Récemment, en modifiant la réponse immunitaire aux cellules cancéreuses, s’est développée l’immunothérapie, d’abord dans certains lymphomes, le mélanome et actuellement, le cancer pulmonaire. La prise en charge moderne du cancer se fait en Comité de Concertation Pluridisciplinaire d’Oncologie où des médecins spécialistes en radiothérapie, oncologie médicale, chirurgie, médecine nucléaire, radiologie, soins palliatifs et anatomopathologie s’assoient autour d’une table et discutent de chaque cas individuellement. La prise en charge du cancer ne doit plus se faire par un seul médecin.
* Ref.: The Emperor of All Maladies – a biography of Cancer, Prof.

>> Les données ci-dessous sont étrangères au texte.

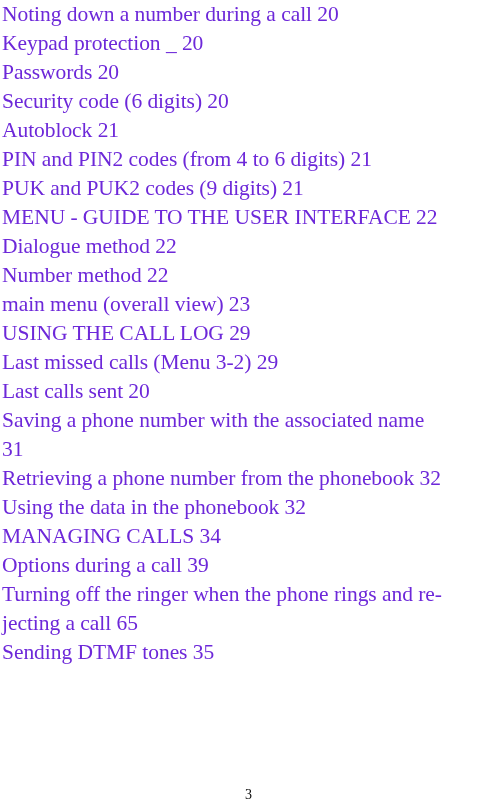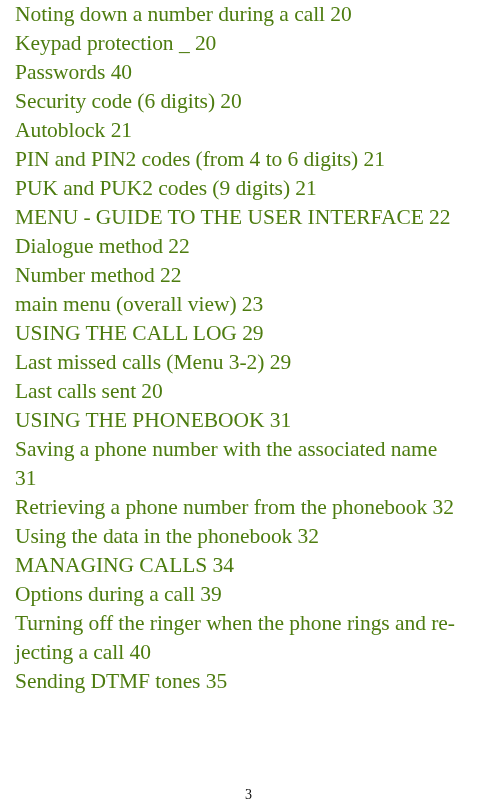"Noting down a number during" .toc-line { color: #4d7c0f -> #6d28d9; margin-left: 13px -> none }
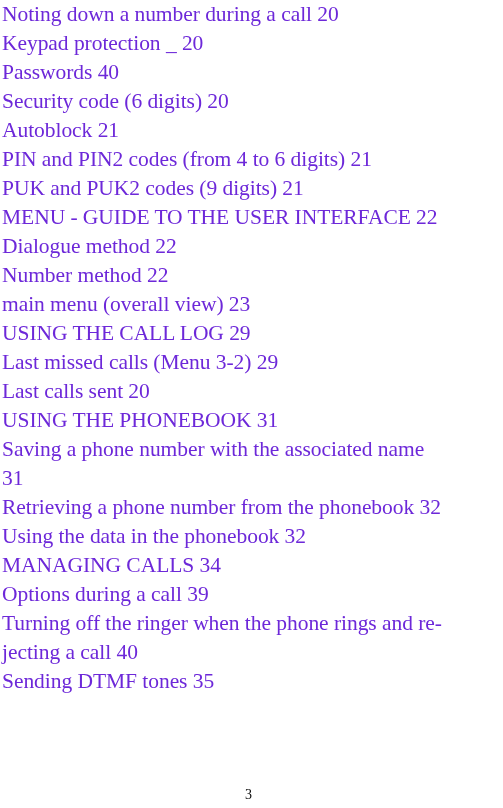"Passwords 40" span.toc-line { text: 40 -> 20 }
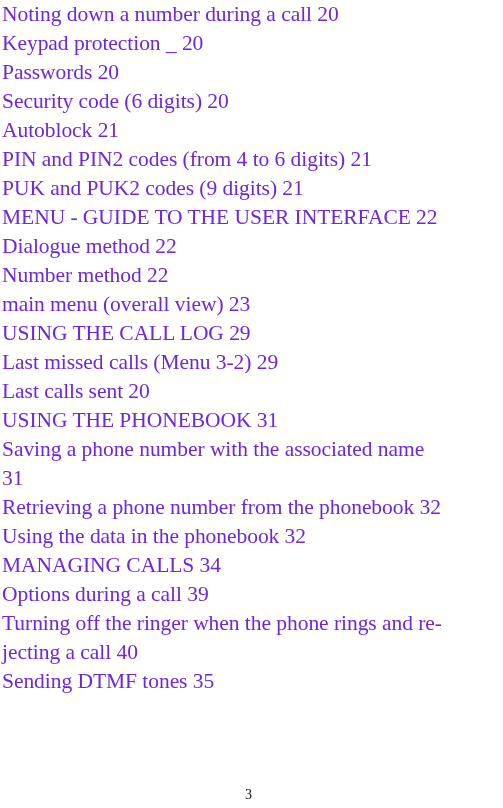"USING THE PHONEBOOK 31" span.toc-line { html: <span>USING THE PHONEBOOK 31</span> -> none }
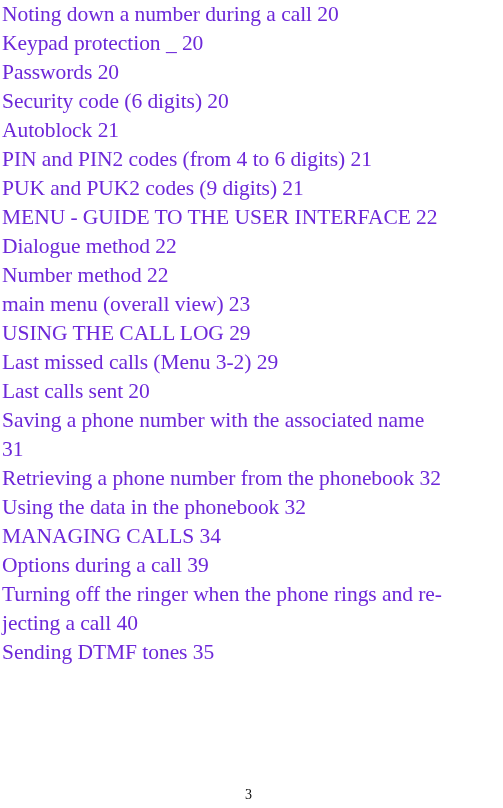"jecting a call 40" span.toc-line { text: 40 -> 65 }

Siddhartha Mukherjee, 4e edition.
Pour les patients qui vivent pendant des années avec le cancer, quels sont les soins palliatifs existants ?
Il faut d’abord distinguer les patients qui ont eu un cancer détecté au stade précoce et traité convenablement et qui sont dits en rémission complète pendant des années, par rapport à ceux qui ont eu moins de chance, leur cancer a été diagnostiqué à un stade avancé (état dit métastatique) où une rémission complète, voire partielle, est peu probable et avec l’évolution inexorable de leur cancer, amène ces derniers à bénéficier des soins dits palliatifs.
Cette approche pluridisciplinaire, comprenant un cancérologue spécialisé en soins palliatifs, un psychologue, un physiothérapeute, un nutritionniste, un logopède voire un stomathérapeute, s’occupe du patient métastatique voire en fin de vie, de soulager ses symptômes physiques tels que la douleur osseuse cancéreuse, de soulager ses angoisses et autres détresses psychologiques, tout en épaulant les membres de la famille du patient qui souffrent également.